Permanent Representative of Eritrea to the United Nations
- In office 23 April 2014 – 5 October 2016
- Preceded by: Araya Desta
- Succeeded by: Sophia Tesfamariam Yohannes

Eritrean Ambassador to the African Union
- In office ?–2014
- Succeeded by: Araya Desta

Personal details
- Born: 10 December 1949 British Military Administration in Eritrea
- Died: October 6, 2016 (aged 66) New York, New York, U.S.

= Girma Asmerom =

Eritrean politician

Girma Asmerom Tesfai (10 December 1949 – 5 October 2016) was an Eritrean politician, diplomat and football player. He was the ambassador of Eritrea to the United Nations at the time of his death. He also previously served as ambassador to South Africa, the United States of America, the European Union (2006–2011) and African Union.

== Career ==
While Eritrea being part of Ethiopia he played professional football there for Dagnew FC and ELPA in the 1960s and was member of the Ethiopian national football team between 1968 and 1969. He participated at the 1968 Africa Cup of Nations with the host Ethiopia, where he placed third.

The diplomat was also once a college soccer star as an undergraduate student at Bowdoin College, in Brunswick, Maine. He got his BA degree in June, 1973 where he majored in Government studies. He also was an Honor student-athlete and made the Dean's List. He was also very active on campus and was a Student Proctor between 1971 and 1972. Outside of the class room he was the winner of the George Levine Memorial Soccer Trophy award and was Bowdoin's leading goal scorer of all time until 2007 when it was broken by another player who played all 4 years. Ambassador Girma accomplished the record in 3 years.

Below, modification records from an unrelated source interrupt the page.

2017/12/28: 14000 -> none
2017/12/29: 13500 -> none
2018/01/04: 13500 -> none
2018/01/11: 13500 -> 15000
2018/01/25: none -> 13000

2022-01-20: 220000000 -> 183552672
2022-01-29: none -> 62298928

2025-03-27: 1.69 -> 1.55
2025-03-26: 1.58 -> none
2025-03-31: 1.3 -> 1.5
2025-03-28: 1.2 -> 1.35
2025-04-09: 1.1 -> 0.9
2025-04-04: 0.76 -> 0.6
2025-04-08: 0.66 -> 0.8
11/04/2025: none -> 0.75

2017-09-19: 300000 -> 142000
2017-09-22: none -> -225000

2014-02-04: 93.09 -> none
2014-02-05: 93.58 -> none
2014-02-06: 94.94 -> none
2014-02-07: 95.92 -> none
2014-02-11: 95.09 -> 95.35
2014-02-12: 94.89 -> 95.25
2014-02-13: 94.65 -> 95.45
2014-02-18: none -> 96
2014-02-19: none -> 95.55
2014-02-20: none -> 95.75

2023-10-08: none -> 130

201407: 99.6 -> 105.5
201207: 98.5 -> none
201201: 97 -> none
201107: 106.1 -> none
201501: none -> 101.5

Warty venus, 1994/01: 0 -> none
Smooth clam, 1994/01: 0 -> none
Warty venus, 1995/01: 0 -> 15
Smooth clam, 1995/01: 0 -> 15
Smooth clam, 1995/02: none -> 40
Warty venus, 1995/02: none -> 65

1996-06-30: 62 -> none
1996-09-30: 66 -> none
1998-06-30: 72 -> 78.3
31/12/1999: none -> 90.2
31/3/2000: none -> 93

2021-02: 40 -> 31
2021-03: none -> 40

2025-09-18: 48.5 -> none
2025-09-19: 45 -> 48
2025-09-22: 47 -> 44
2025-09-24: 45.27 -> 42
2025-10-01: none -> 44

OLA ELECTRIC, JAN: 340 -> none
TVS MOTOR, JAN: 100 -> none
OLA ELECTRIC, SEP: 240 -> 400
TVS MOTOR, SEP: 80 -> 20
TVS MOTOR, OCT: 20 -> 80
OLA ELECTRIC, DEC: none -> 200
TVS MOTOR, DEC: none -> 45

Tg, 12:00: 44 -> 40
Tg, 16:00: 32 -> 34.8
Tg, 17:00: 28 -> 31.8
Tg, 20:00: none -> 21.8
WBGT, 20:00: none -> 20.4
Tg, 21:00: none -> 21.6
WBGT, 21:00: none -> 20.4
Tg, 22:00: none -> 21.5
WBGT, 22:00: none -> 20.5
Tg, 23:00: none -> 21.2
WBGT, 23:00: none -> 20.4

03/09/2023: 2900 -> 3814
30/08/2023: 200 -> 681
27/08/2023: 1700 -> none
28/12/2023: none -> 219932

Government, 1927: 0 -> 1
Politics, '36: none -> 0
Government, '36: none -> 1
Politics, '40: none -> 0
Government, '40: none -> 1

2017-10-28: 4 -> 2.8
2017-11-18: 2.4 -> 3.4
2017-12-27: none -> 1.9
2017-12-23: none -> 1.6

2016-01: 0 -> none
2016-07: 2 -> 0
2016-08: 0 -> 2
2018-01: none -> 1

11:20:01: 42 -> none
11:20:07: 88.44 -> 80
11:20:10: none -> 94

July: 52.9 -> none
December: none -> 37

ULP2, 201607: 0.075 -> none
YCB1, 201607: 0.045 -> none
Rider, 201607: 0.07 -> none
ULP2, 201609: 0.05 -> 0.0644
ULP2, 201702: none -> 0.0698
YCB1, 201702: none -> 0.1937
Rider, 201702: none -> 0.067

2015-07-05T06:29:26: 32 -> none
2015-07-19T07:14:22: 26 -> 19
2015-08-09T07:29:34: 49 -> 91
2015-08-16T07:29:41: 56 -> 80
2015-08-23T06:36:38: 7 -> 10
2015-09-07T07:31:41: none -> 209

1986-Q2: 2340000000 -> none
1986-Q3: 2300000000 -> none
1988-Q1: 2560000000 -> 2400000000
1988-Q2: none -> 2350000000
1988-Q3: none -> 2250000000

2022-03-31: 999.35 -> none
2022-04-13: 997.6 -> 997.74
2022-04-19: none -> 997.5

- After receiving a master's degree in the US, he went to the mountains of Nakfa, Eritrea in 1977 and joined the EPLF to fight for the independence of Eritrea.
- For the next 14 years, he contributed to the struggle for independence in various capacities – most notable of them all was establishing EPLF's Amharic radio program.
- On April 10, 2001, he was appointed Eritrean Ambassador to the United States, where he was accredited on June 20, 2001.

== Death ==
He died in New York City in the United States in 2016.